» TASK INSTRUCTIONS: Provide again, from the entries below, every line from the one containing "- C# for life" through the one containing "ClearWordList (private, menu item)", exactly as written, and no other line.

» RECORDED INFORMATION:
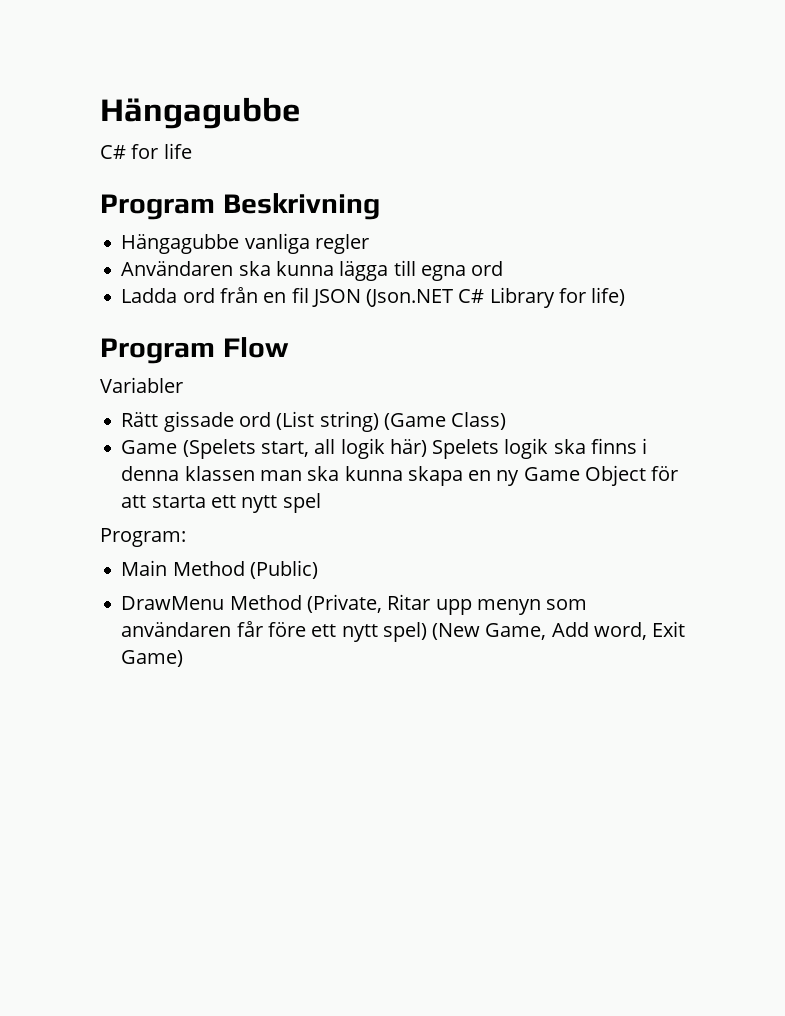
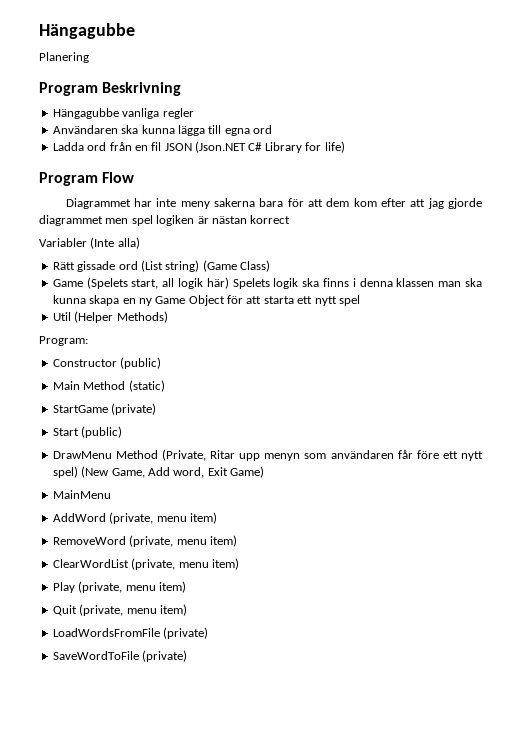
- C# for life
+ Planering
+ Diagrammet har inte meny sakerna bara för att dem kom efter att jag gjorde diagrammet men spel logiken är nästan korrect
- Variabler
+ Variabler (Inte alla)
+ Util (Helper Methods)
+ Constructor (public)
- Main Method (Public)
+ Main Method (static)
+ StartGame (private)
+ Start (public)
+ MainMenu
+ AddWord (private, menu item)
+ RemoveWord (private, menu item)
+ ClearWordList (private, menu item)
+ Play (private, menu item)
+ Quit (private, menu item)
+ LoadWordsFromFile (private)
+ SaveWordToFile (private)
* * *
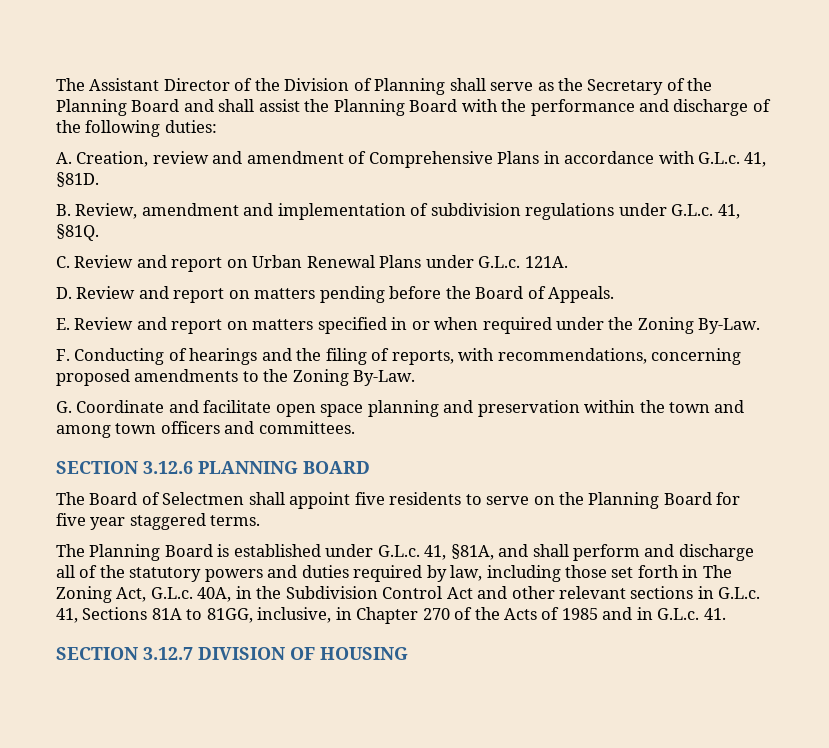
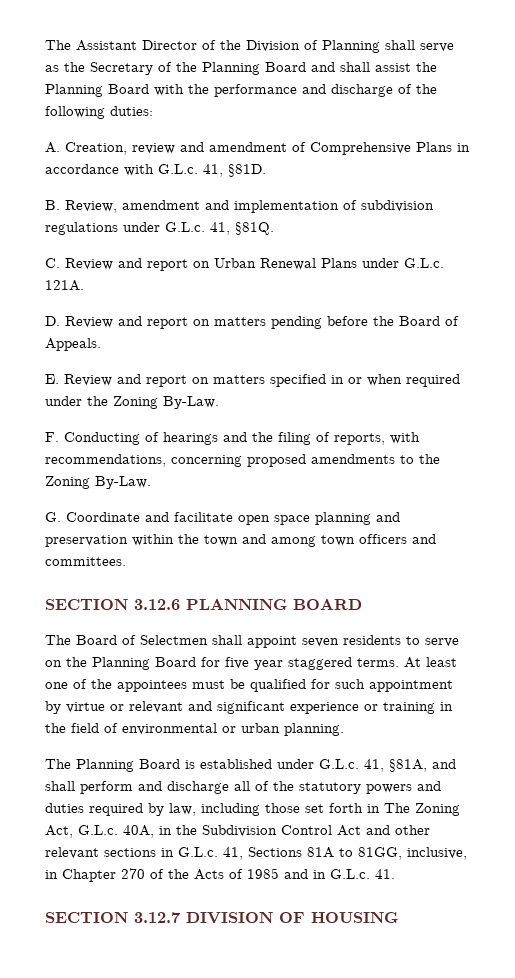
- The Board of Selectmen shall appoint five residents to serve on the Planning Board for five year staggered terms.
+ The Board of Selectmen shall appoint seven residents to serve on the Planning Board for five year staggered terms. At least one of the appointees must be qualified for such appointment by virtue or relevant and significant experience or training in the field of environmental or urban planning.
...
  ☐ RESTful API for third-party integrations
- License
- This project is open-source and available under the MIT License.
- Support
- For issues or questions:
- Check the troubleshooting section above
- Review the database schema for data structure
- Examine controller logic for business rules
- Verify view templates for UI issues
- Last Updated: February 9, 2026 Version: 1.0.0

» EXERCISE ANSWER:
- C# for life
+ Planering
+ Diagrammet har inte meny sakerna bara för att dem kom efter att jag gjorde diagrammet men spel logiken är nästan korrect
- Variabler
+ Variabler (Inte alla)
+ Util (Helper Methods)
+ Constructor (public)
- Main Method (Public)
+ Main Method (static)
+ StartGame (private)
+ Start (public)
+ MainMenu
+ AddWord (private, menu item)
+ RemoveWord (private, menu item)
+ ClearWordList (private, menu item)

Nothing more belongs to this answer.